Probabilities of climate change events

Probabilities of climate change events

Jan 21st, 2020

Probabilities of climate change events is the natural extension of our prior blogpost on the ICMM climate change report. Probabilities of climate change events

Will climate change generate new hazards?

Because of the complexity of the issue, let’s start with a few statements.

We will discuss climate change effects, but not climate change causes. In addition, let’s note that climate change may generate some “new” hazards, for instance, large scale, generalized:

  • methane releases in permafrost areas (domes, pingos),
  • ocean acidification,
  • frost-free seasons allowing parasite to expand their territories, and finally
  • large scale fires.

Finally, climate change will generally alter the probability of “good old” localized hazardous events such as for example:

  • Rain, snow, hail,
  • Electric storms,
  • Draught, fires,
  • Storm surges and flooding and finally
  • Wind (including dust storms)

Recent papers show these changes. For instance, a Swiss-Norwegian publication shows that local daily temperature probability distribution has changed in the last 20 years. Correspondingly, the Russian plan to manage the risks and the effects on the Mississipi “economy” eloquently show the importance of climate change challenges and potential losses.

local daily temperature

Any of the hazards above is likely to be already present in your risk register, provided it is the result of a step-by-step approach. That is after careful hazard identification on a well-defined system.

 How to deal with Probabilities of climate change events

If we look at any of the “good old” hazardous events, here is a procedure leading to risk assessment.

Pre-climate change probability evaluation

Consider, as an example, the historical or “pre-climate change” probability evaluation at a specific location. The evaluation is likely a range, due to uncertainties, of say ±3-4C which are not even mentioned. That is because those uncertainties define the “business as usual” variation. For example, the max average summer temperature at a plant location may be considered 30C.

At this level (30C, business as usual), there are virtually no consequences, hence this is not a hazardous situation. Thus, we will adopt in this example nil consequences at “business like usual”.  Finally, we consider the return of such an average temperature at ten to five years (probability per year appx. 0.1 to 0.2).

Hazardous scenarios lie above business as usual

Anything above the “business as usual” is considered a hazardous scenario. This means for example a hazardous average temperature of 35C. This will generate, under the assumptions above, a risk scenario for which we can evaluate both consequences and likelihood. In our example it comes with consequences (losses) of 10 M$. For the sake of simplicity, we assume the consequences are the same in case of warming or cooling. However, that may have to be carefully evaluated in real-life. Considering climate change events, models will tell you if the location is likely to see higher or lower temperatures. If uncertain, do both scenarios!

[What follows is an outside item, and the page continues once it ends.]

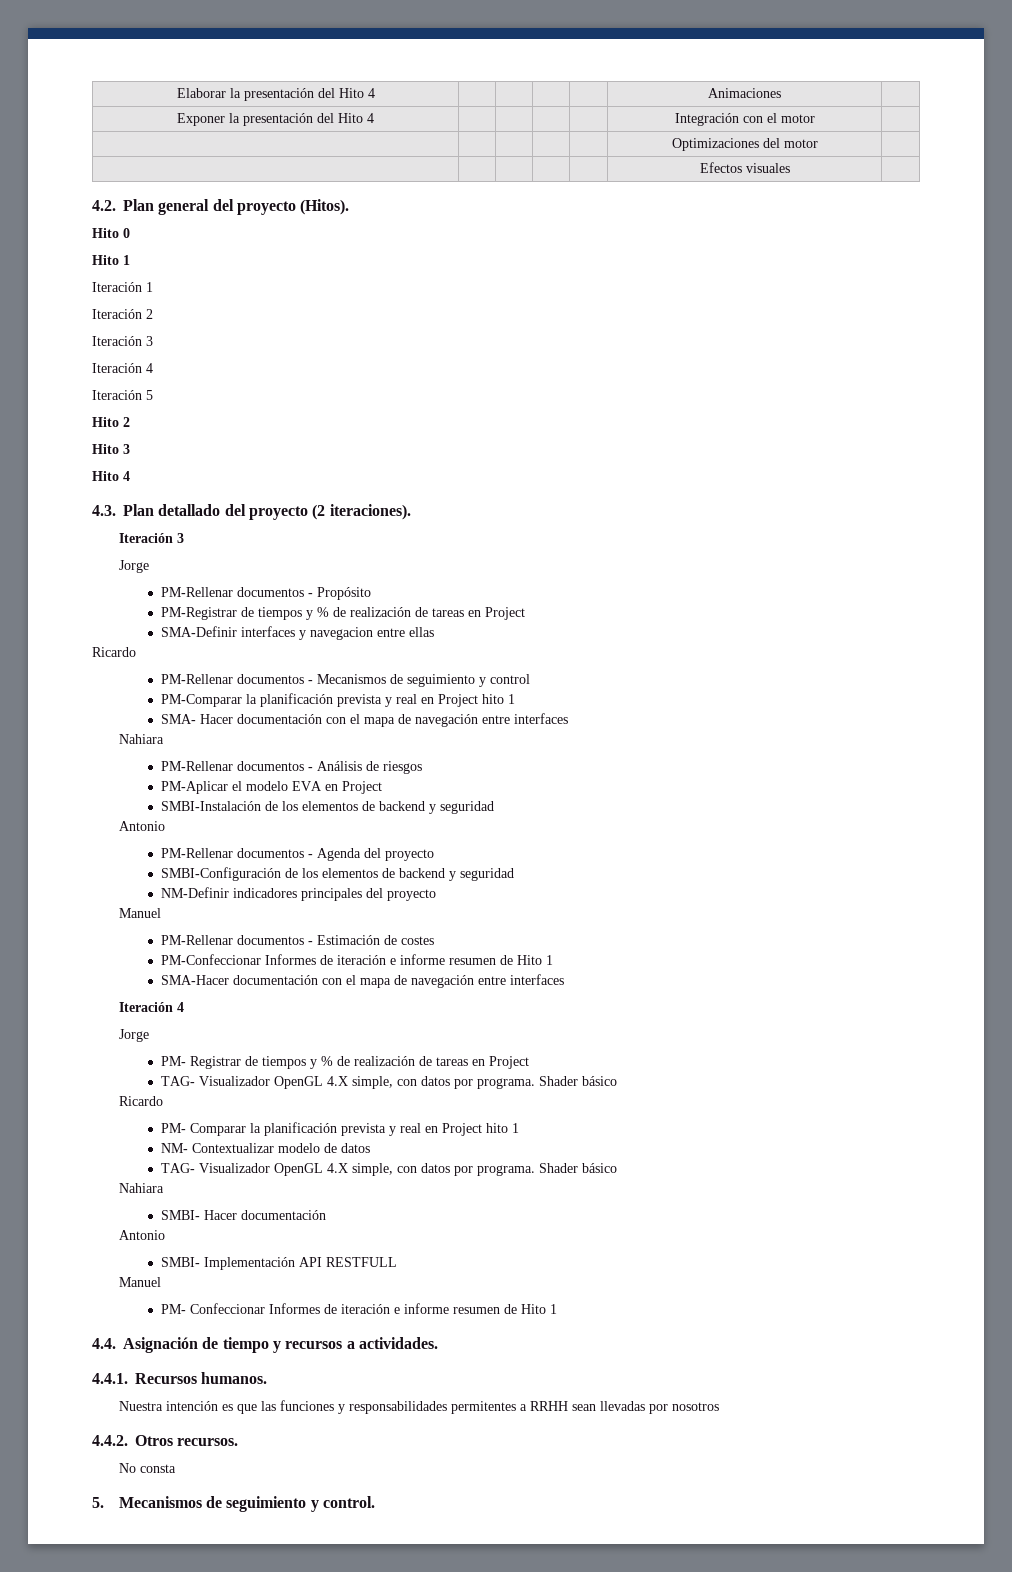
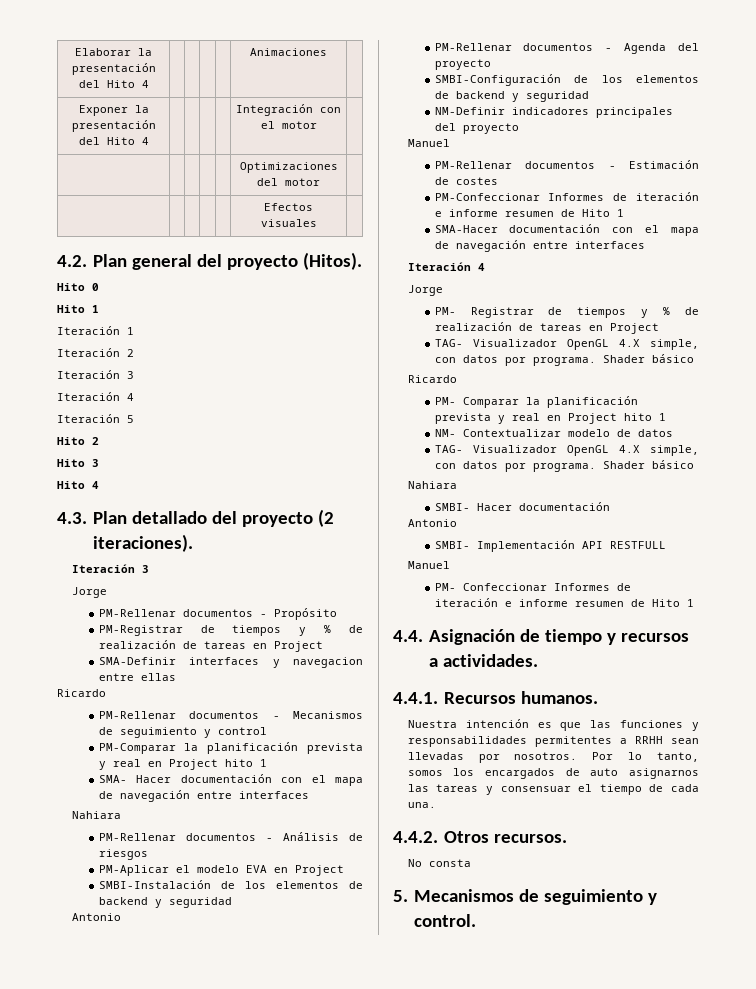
- Nuestra intención es que las funciones y responsabilidades permitentes a RRHH sean llevadas por nosotros
+ Nuestra intención es que las funciones y responsabilidades permitentes a RRHH sean llevadas por nosotros. Por lo tanto, somos los encargados de auto asignarnos las tareas y consensuar el tiempo de cada una.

At 35C the probabilities will change. If the climate change goes colder the lower bound 0.1 will reduce. Indeed, the return of average 35C will be longer if climate becomes colder. Finally, it will be shorter if the climate goes warmer. Your group of experts will help you decide for example for a lower bound at 0.05, e.g. twenty years return. At the other end perhaps, you will decide to increase the higher bound from 0.2 to 0.3, that is from 5 years to 3 years.

Extreme climate change 

In addition, you may want to evaluate other temperatures scenarios. Say, for example average extremes at 10C or 40C. Use the same approach, with experts, literature, models.

In our case we evaluated the following for 30C, 35C and finally 40C max summer average temperatures:


Probability per Year


Max Summer Temperature



Consequences M$

Historical 30C business as usual



0 not hazardous

Climate Change 35C




Climate Change Extreme 40C




What about the risk evaluation?

Now you have in your hands several temperature scenarios and their related probabilities-consequences evaluations.

For each temperature scenario you can draft a direct/indirect consequence evaluation bearing on the appropriate risk dimensions.

Let’s start with a common practice approach, based on a matrix we “borrowed from the web” and we used in another blogpost showing that Arbitrary selections in Risk Management are a liability  (Indeed, not a recommended practice!).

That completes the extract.